§ **REQUIRED ACTION**
Scan the records for the word "subtotal". Copy each line that includes it.

Records contained in a dataset
--- START ---

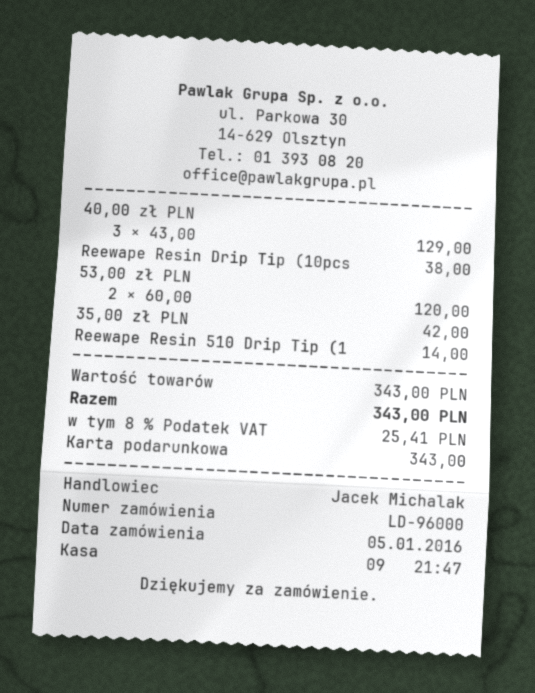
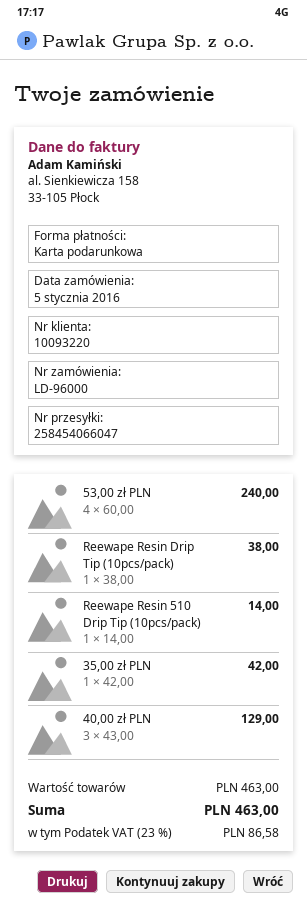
53,00 zł PLN: 2 x 60.00 = 120.00 -> 4 x 60.00 = 240.00
subtotal: 343.00 -> 463.00
tax: 8% = 25.41 -> 23% = 86.58
total: 343.00 -> 463.00

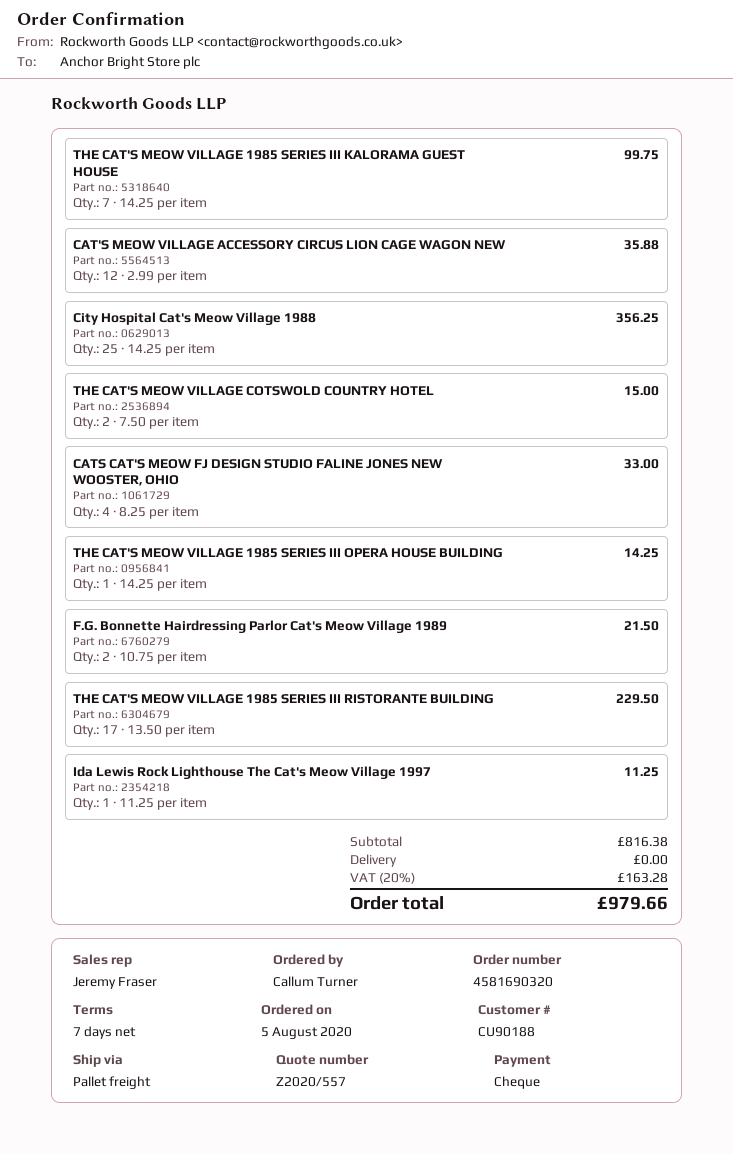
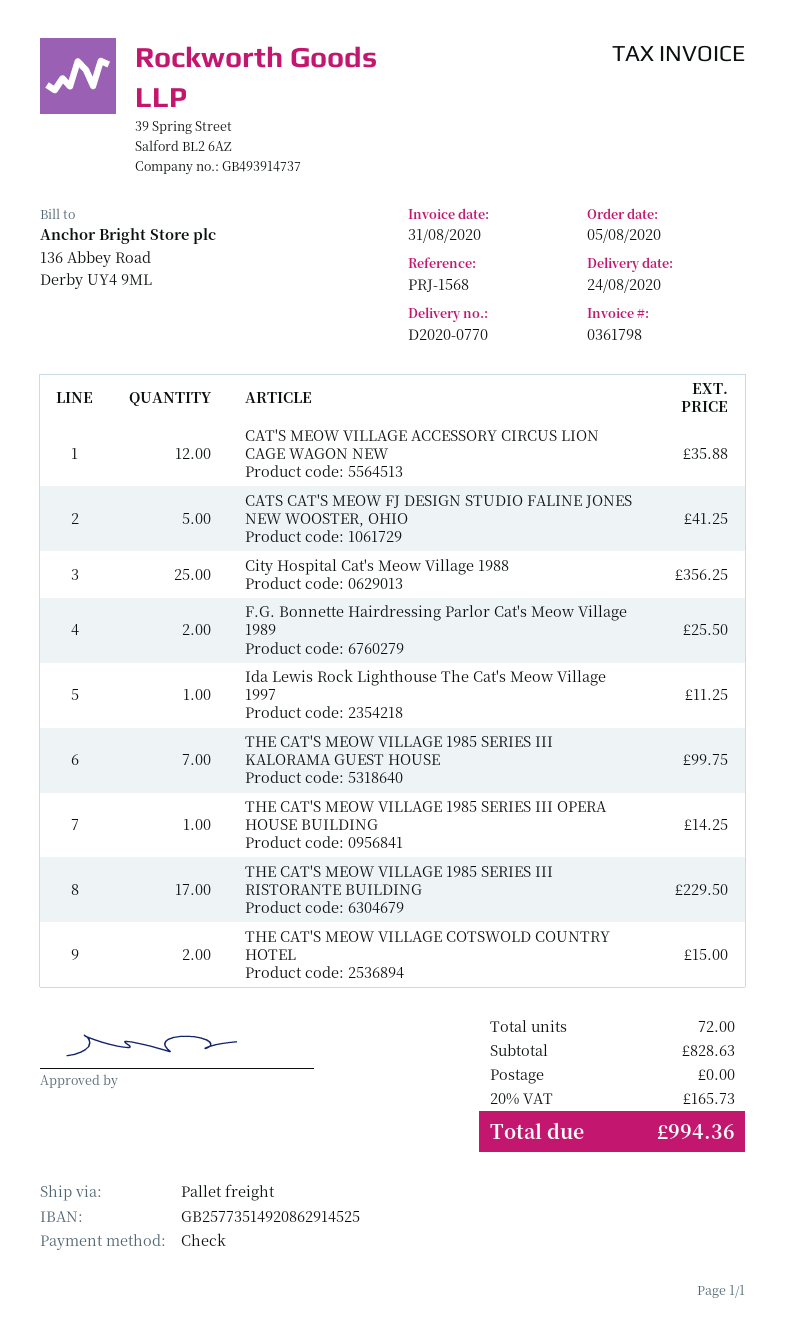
CATS CAT'S MEOW FJ DESIGN STUDIO FALINE JONES NEW WOOSTER, OHIO: 4 for 33.00 -> 5 for 41.25
F.G. Bonnette Hairdressing Parlor Cat's Meow Village 1989: 2 for 21.50 -> 2 for 25.50
subtotal: 816.38 -> 828.63
tax: 20% = 163.28 -> 20% = 165.73
total: 979.66 -> 994.36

--- END ---

§ **EXERCISE ANSWER**
subtotal: 343.00 -> 463.00
subtotal: 816.38 -> 828.63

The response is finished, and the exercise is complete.